Mais j’irai plus loin encore, quitte cette fois-ci à déplaire ; plus on monte haut et plus, sans doute, il est difficile d’être exemplaire !

La littérature regorge de la description de ces situations. Je prendrai les deux plus grands  écrivains, à  mes yeux, pour illustrer ce point : Shakespeare et Dostoïevski. Dans « Roméo et Juliette », William Shakespeare dépeint des personnages qui ne sont ni fondamentalement bons, ni fondamentalement mauvais, mais qui sont faits de lumières et de ténèbres : « O brawling love, O loving hate ! ». Dans « les frères Karamazov »,  Fiodor Dostoïevski, met en scène des personnages -qu’il assimile à ce qu’il appelle « l’homme Russe »- qui côtoient en permanence les rives du bien et les récifs du mal.

On  connait par ailleurs le mythe désormais célèbre de « Docteur Jekkyl et Mister Hide ».

Les plus grands créateurs ont ainsi été écartelés  entre deux mondes : Goya peignait avec les Dieux et se vautrait dans l’infamie. Rimbaud tutoyait les étoiles et se fanait dans les abîmes …

Mais c’est le psychanalyste Jung qui a décrit le mieux cette dualité : selon lui le propre même du leader est de s’élever au-dessus des autres et au dessus de lui-même par un travail incessant et par un don total de lui-même. Or c’est précisément au cours de cette exploration  que l’homme va  aussi découvrir sa part d’ombre.

« Plus nous nous efforçons de devenir des êtres parfaits… », nous dit Jung, « …magnifiques méritants, plus l’ombre s’emploie précisément à rendre sa volonté sombre, mauvaise, destructrice. Que l’homme tente de se diriger vers la perfection, qu’il cherche à aller au delà de ses capacités, et l’ombre dégringole dans des enfers, devient diabolique ».

Alors oui, il est vain d’exiger d’un homme qui pousse ses limites supérieures à l’extrême de ne pas y rencontrer parfois son être obscur… !

Sommes-nous pour autant condamnés à être dirigés par des êtres ambivalents et, si oui, que faire pour éviter les risques de cette ambivalence

La réponse tient en  une formule : les contre-pouvoirs.  Le dirigeant vertueux ou exemplaire  n’est donc pas celui qui est moralement irréprochable, c’est celui qui -connaissant les risques- accepte de doter son organisation de garde-fous ou de contre-pouvoirs.

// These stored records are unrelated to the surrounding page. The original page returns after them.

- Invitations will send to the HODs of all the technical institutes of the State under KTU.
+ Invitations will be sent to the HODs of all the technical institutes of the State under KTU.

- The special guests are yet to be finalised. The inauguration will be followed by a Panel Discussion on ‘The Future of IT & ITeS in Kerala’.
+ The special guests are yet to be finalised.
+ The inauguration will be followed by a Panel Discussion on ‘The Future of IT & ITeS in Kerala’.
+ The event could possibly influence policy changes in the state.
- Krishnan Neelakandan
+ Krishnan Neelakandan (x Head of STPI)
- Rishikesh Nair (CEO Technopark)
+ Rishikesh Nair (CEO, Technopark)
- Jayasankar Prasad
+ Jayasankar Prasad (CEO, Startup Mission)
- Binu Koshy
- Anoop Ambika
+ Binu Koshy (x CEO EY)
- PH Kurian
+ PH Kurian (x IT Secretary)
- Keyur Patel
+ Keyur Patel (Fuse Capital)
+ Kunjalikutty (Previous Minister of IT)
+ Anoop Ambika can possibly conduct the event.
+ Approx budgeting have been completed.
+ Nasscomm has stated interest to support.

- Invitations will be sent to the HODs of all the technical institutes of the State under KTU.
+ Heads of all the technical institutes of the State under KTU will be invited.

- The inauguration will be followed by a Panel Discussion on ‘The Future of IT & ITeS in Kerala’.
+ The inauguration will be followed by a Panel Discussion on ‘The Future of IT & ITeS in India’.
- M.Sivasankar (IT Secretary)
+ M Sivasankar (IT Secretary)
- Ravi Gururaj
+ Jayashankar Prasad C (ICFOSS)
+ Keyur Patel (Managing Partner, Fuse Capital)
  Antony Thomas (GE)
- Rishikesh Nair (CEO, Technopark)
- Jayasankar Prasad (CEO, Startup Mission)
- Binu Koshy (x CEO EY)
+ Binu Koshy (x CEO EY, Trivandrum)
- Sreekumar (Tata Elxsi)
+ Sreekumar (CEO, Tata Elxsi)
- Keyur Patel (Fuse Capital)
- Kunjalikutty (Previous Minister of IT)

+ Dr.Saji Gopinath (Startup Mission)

Appliqués à la politique, c’est évidemment la recherche des Institutions les plus démocratiques possibles et de la séparation des pouvoirs que Montesquieu nous recommandait déjà il y a deux siècles.

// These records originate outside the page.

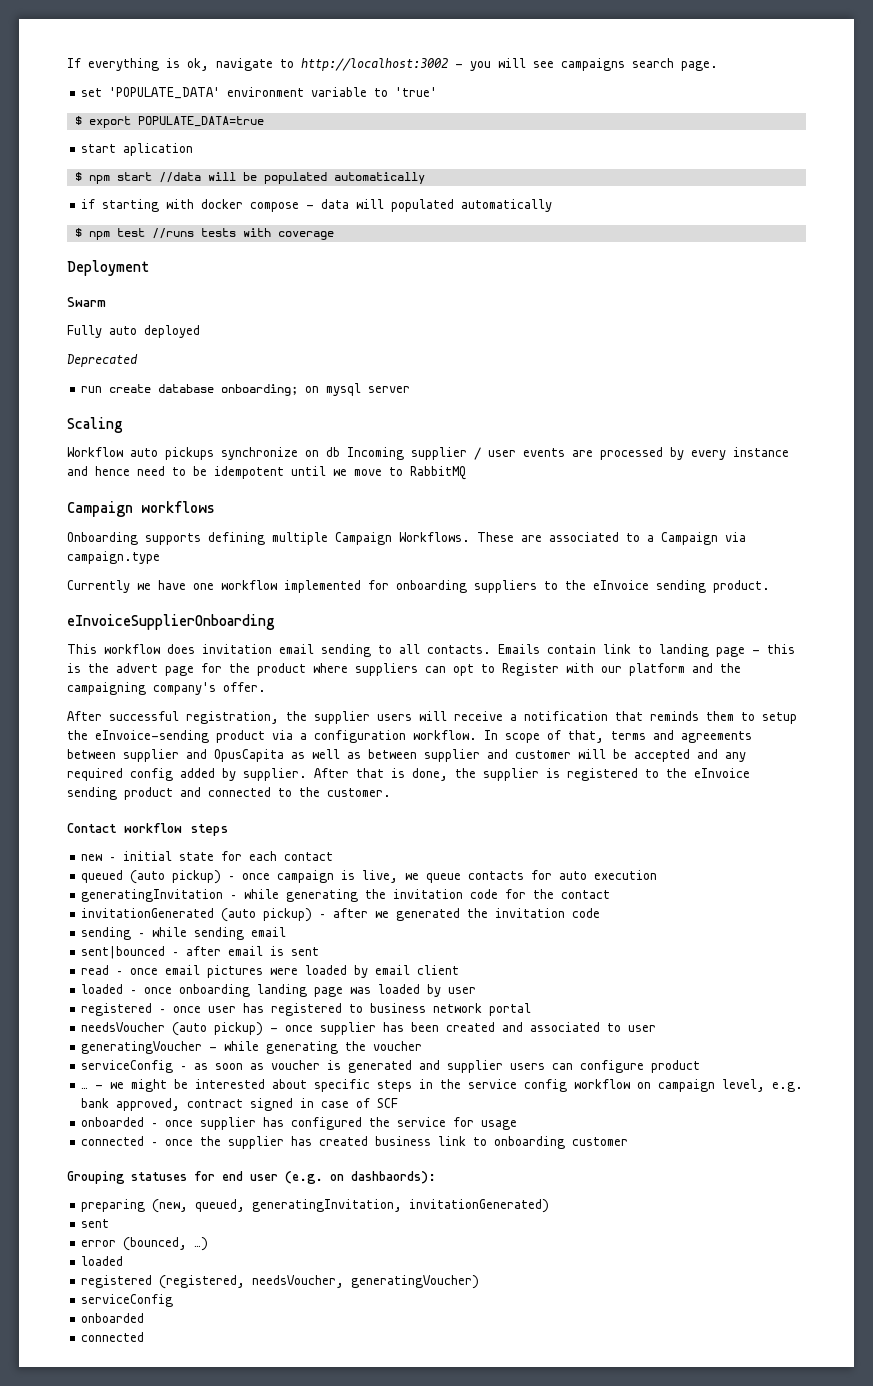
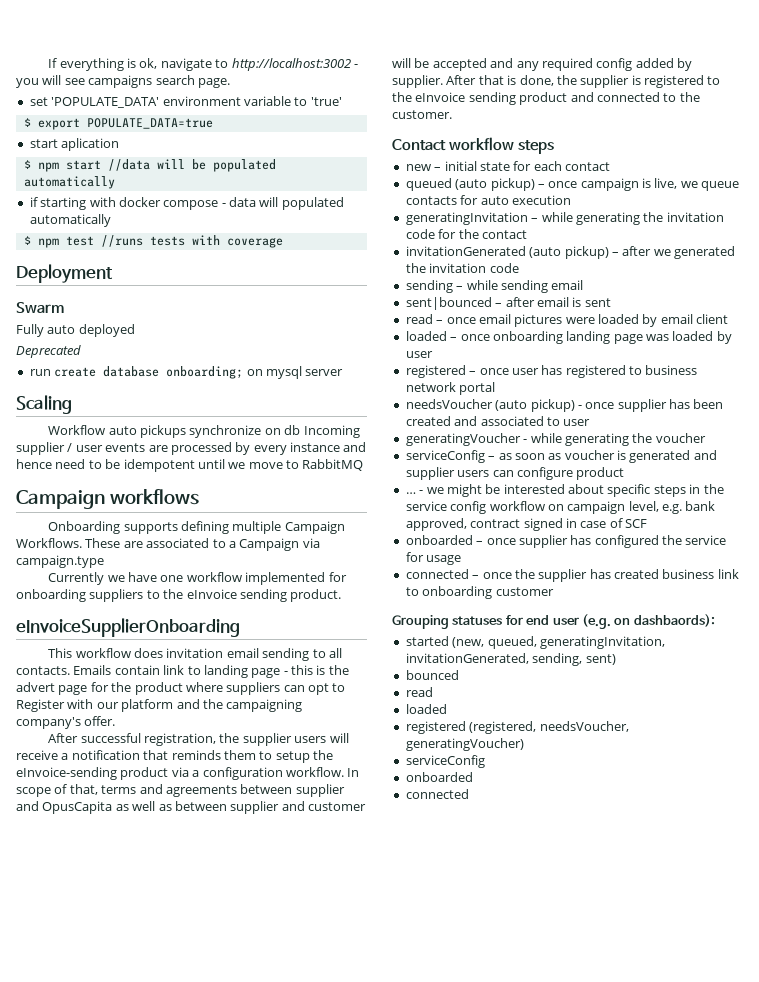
- preparing (new, queued, generatingInvitation, invitationGenerated)
- sent
- error (bounced, …)
+ started (new, queued, generatingInvitation, invitationGenerated, sending, sent)
+ bounced
+ read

Appliqués à l’entreprise, c’est la recherche de la « bonne gouvernance » qui devrait amener les organisations à  mieux se protéger, à se diversifier, à éviter les nominations abusives les rémunérations hors normes, les confusions des rôles, les conflits d’intérêt, les absences de contrôles…

C’est quand il connait sa fragilité et qu’il s’appuie sur les autres pour y remédier que le dirigeant devient exemplaire !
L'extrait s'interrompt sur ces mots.